The records follow. Print, word for word, the first line through the "Pedro Rojas: 2" line.

╭─ Records for this task

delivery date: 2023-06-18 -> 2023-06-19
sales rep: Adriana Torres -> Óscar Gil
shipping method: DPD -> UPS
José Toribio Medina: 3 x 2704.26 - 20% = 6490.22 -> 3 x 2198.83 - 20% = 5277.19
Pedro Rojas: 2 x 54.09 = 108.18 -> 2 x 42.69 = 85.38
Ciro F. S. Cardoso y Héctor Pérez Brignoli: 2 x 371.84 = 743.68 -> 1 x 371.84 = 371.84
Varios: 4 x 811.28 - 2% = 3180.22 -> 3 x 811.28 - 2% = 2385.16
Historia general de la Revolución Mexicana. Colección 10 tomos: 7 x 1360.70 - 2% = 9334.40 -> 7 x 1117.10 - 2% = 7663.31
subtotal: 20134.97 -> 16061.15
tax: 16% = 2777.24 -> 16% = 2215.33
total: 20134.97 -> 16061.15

╰─

Your solution:
delivery date: 2023-06-18 -> 2023-06-19
sales rep: Adriana Torres -> Óscar Gil
shipping method: DPD -> UPS
José Toribio Medina: 3 x 2704.26 - 20% = 6490.22 -> 3 x 2198.83 - 20% = 5277.19
Pedro Rojas: 2 x 54.09 = 108.18 -> 2 x 42.69 = 85.38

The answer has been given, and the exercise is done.